◆ **EXERCISE REQUIREMENTS**: Determine how many lines in the listing below include "none", and answer with only that number.

· · · ·

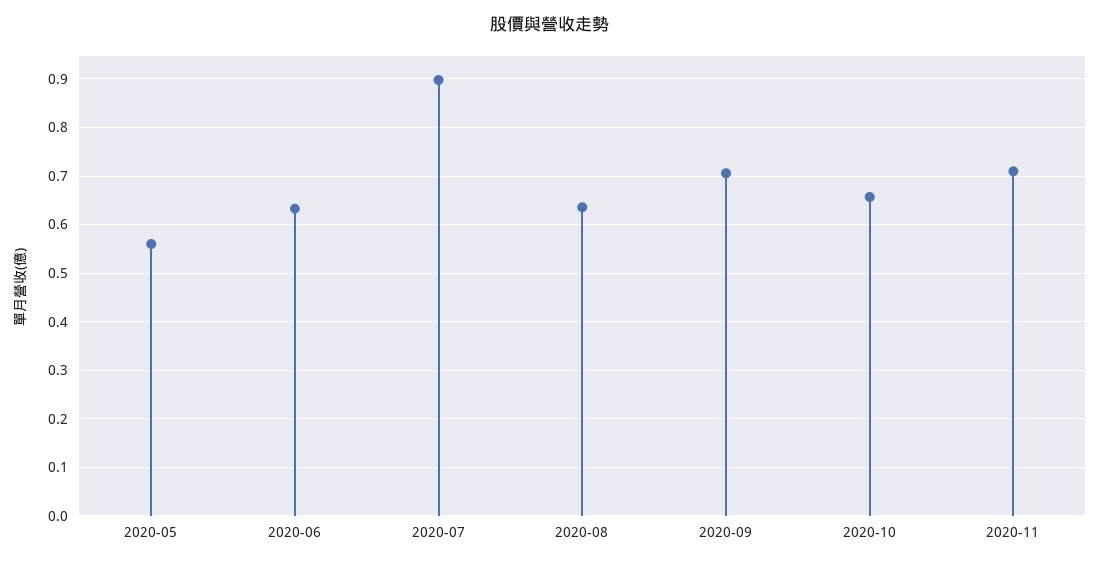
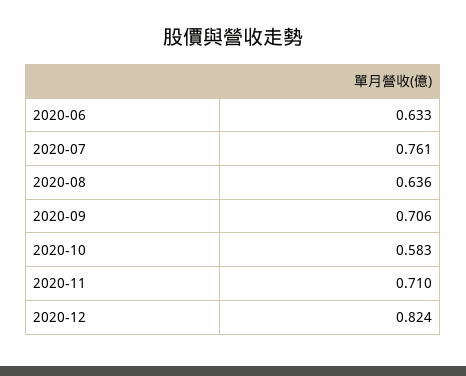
2020-05: 0.56 -> none
2020-07: 0.9 -> 0.761
2020-10: 0.66 -> 0.583
2020-12: none -> 0.824

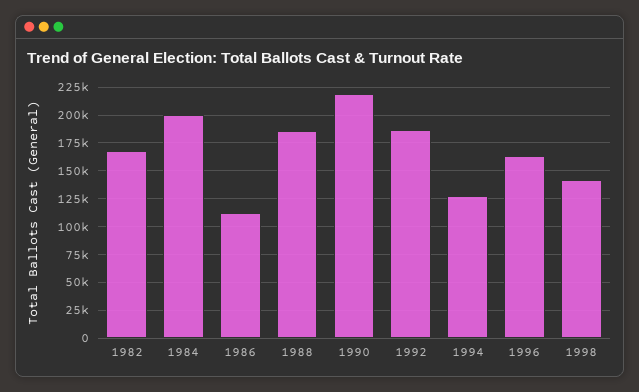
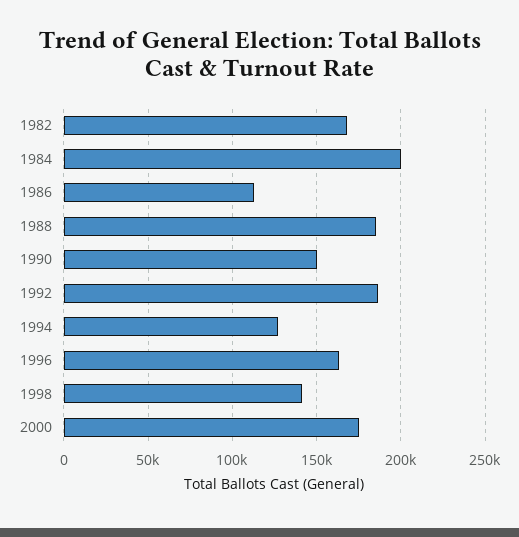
1990: 225000 -> 150000
2000: none -> 175000

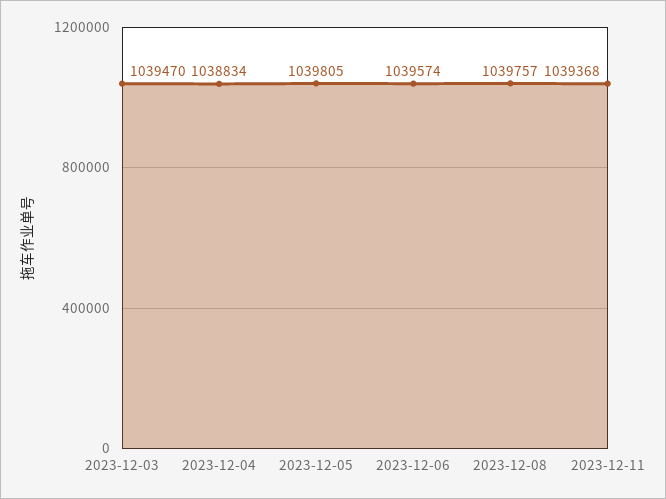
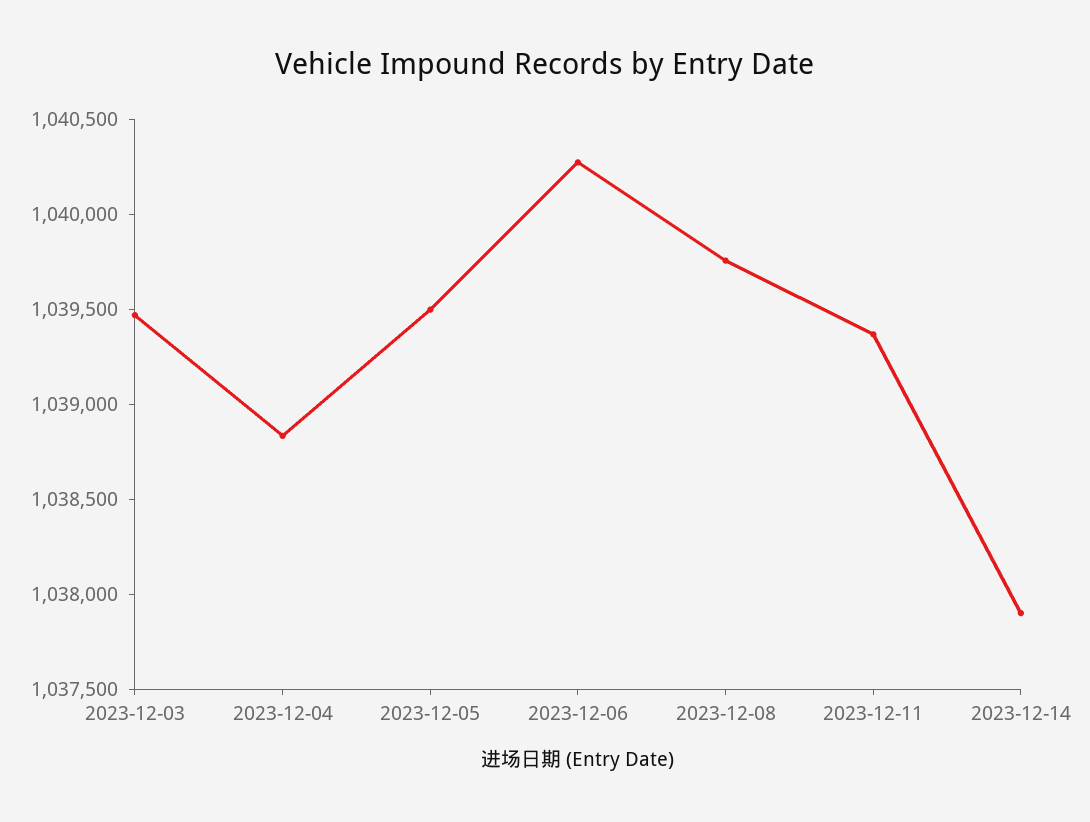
2023-12-05: 1039805 -> 1039500
2023-12-06: 1039574 -> 1040300
2023-12-14: none -> 1037900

· · · ·

◆ **WRITTEN SOLUTION**: 4